In response to these challenges, the authors propose the Softmax-Linked Additive Log-Odds Model (SLALOM), a novel surrogate model crafted to harmonize with transformer architectures. SLALOM stands distinct from conventional models by providing a two-dimensional feature representation: the token value indicating independent contribution and the token importance indicating interaction weight vis-a-vis other tokens. By accommodating non-linearities and interactions, SLALOM transcends the capabilities of existing approaches.

Empirical validation across synthetic and real-world datasets highlights SLALOM's superior performance in delivering faithful explanations. The model demonstrates robustness across diverse tasks, underlining the necessity for tailored feature attributions rather than a monolithic approach.

Theoretical and Empirical Analysis

The paper comprehensively outlines how common transformer architectures fail to embody GAMs and linear models. The authors achieve this by examining the transformer’s attention mechanism, which typically normalizes dependencies across the entire token sequence, preventing additive functions from being accurately represented.

Corroborating the theoretical framework, empirical experiments illustrate that common transformers, irrespective of layer depth, inadequately capture linear relationships expressed in synthetic datasets designed with linear log-odds systems. Such limitations starkly contrast with fully connected models that successfully recover these linear relationships.

In exploring the potential of SLALOM, the research identifies its capacity for efficient recovery and representation of transformer model outputs. Experiments indicate that SLALOM not only recovers the true parameter mappings from transformers trained on SLALOM-generated data but also achieves an impressive recovery of logit scores approximating ground truth.

Implications and Future Directions

The implications of this work are multi-faceted. By illuminating the structural limitations of transformers in learning additive models, the paper signals a crucial oversight in existing XAI practices. The findings urge a re-evaluation of current interpretability methodologies, particularly for applications in high-stakes domains where model transparency is paramount.

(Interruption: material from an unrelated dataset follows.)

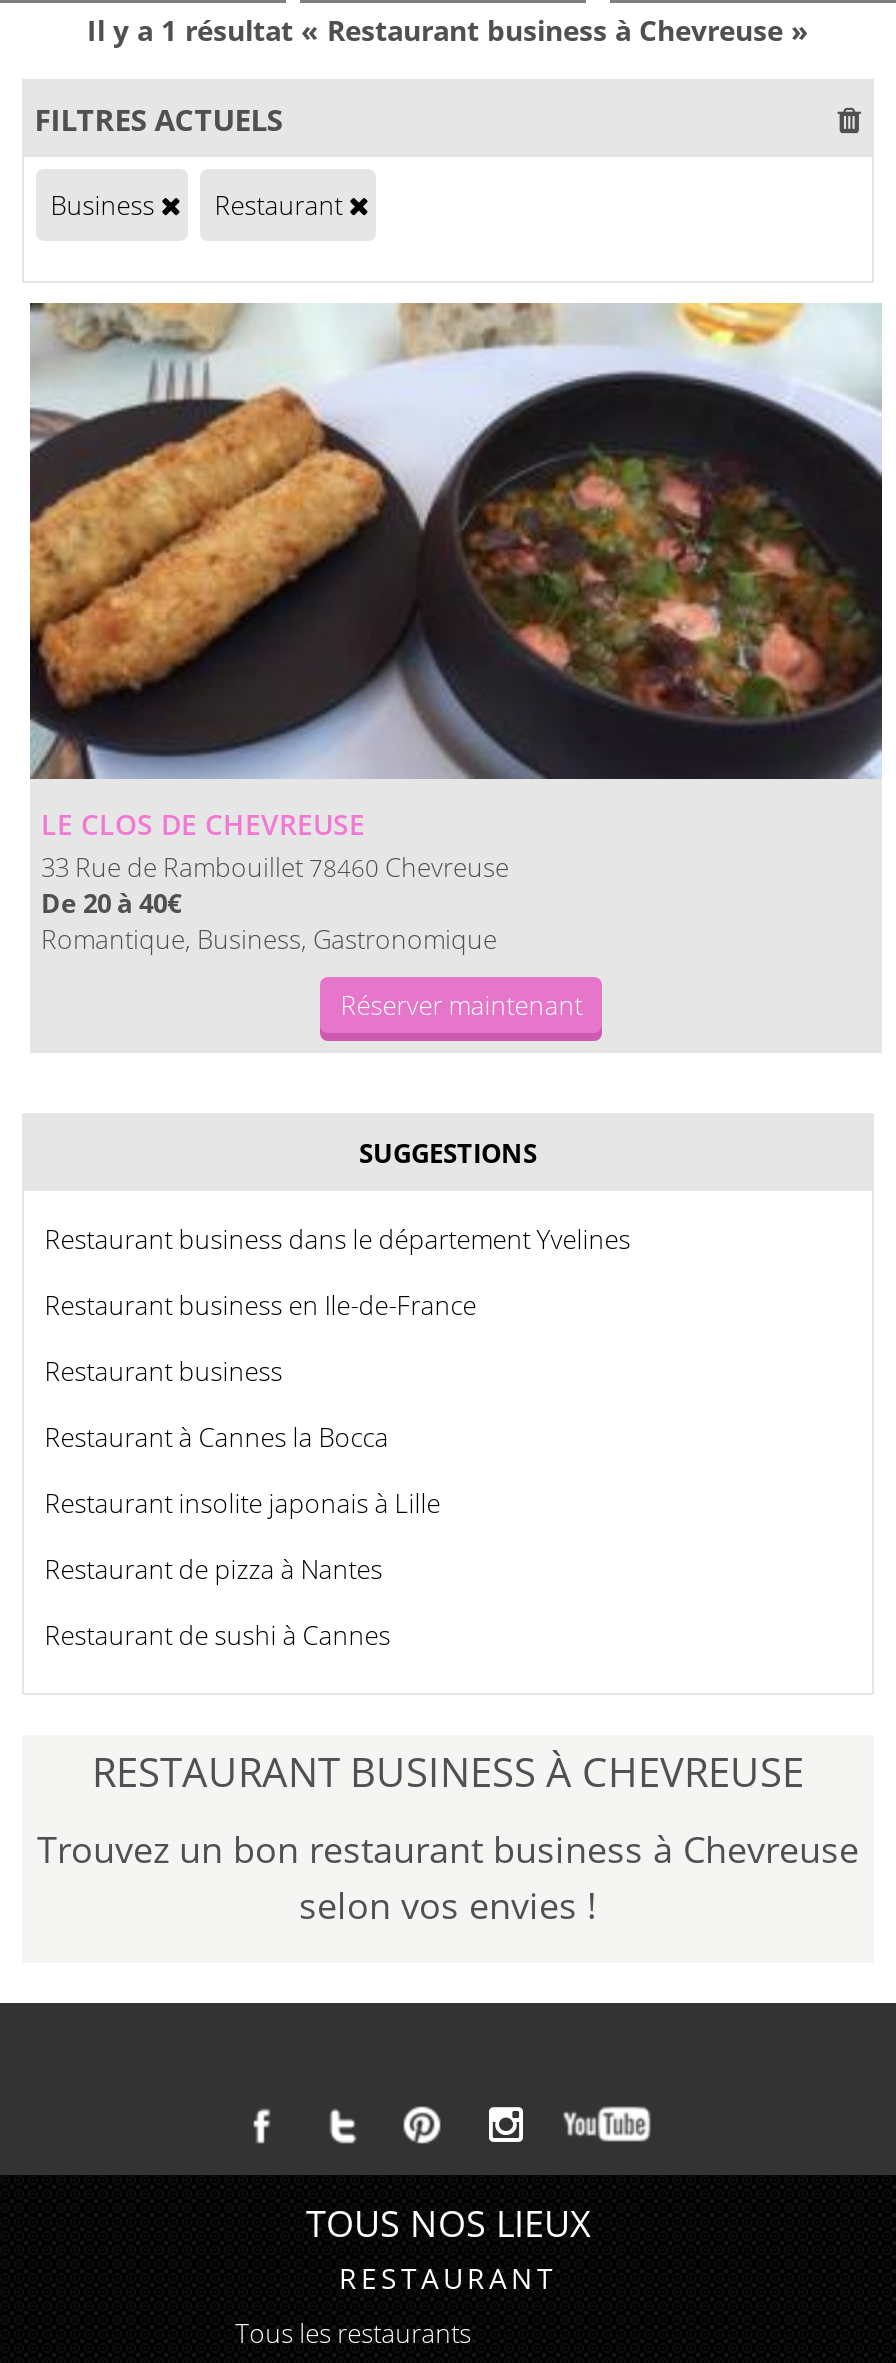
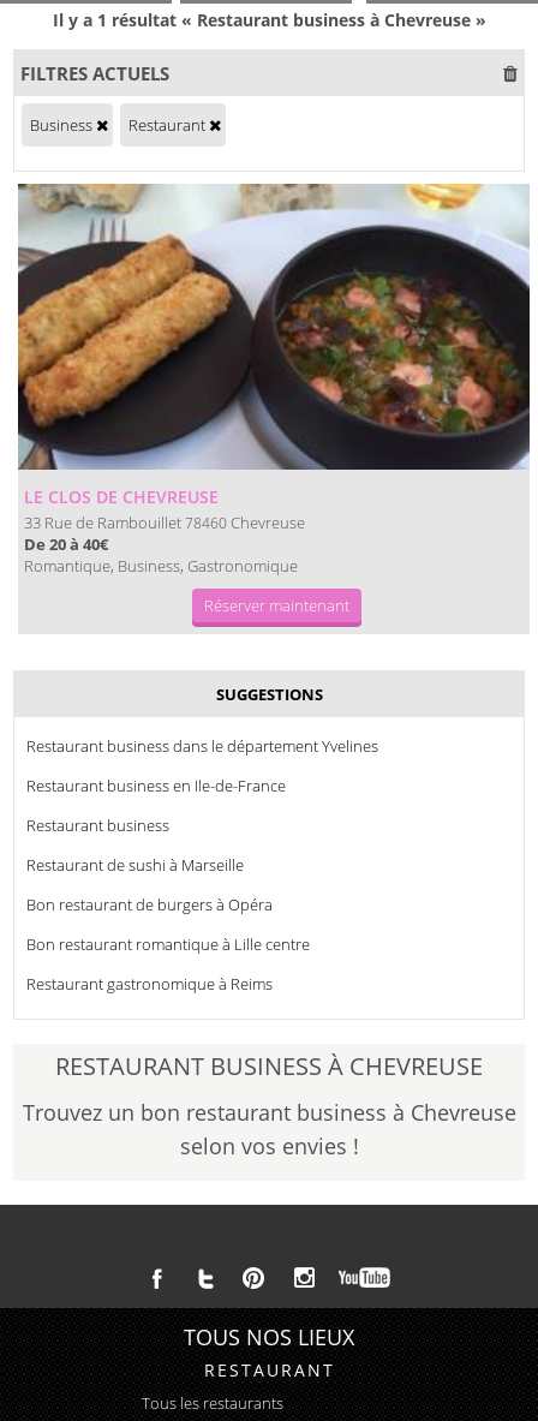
[44,1420,388,1456] Restaurant à Cannes la Bocca -> [27,854,244,876] Restaurant de sushi à Marseille
[44,1486,440,1522] Restaurant insolite japonais à Lille -> [27,894,273,916] Bon restaurant de burgers à Opéra
[44,1552,382,1588] Restaurant de pizza à Nantes -> [27,934,310,955] Bon restaurant romantique à Lille centre
[44,1618,390,1654] Restaurant de sushi à Cannes -> [27,973,273,995] Restaurant gastronomique à Reims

Practically, the integration of SLALOM in interpretability pipelines may pave the way for more nuanced and reliable feature attribution mechanisms. Researchers and practitioners are encouraged to explore task-specific feature attributions, which promise enhanced explanatory power in line with the diverse capabilities of LLMs.

From a theoretical perspective, the paper opens avenues for exploring alternative surrogate models capable of capturing the complex interactions endemic to transformer-generated data. Refining SLALOM and pursuing other innovative models tailored to different architectures could significantly advance our understanding and application of XAI frameworks.

In conclusion, Leemann et al.'s work contributes a crucial paradigm shift in how we comprehend and apply feature attribution in transformer models, directing the community toward more accurate and insightful interpretability solutions.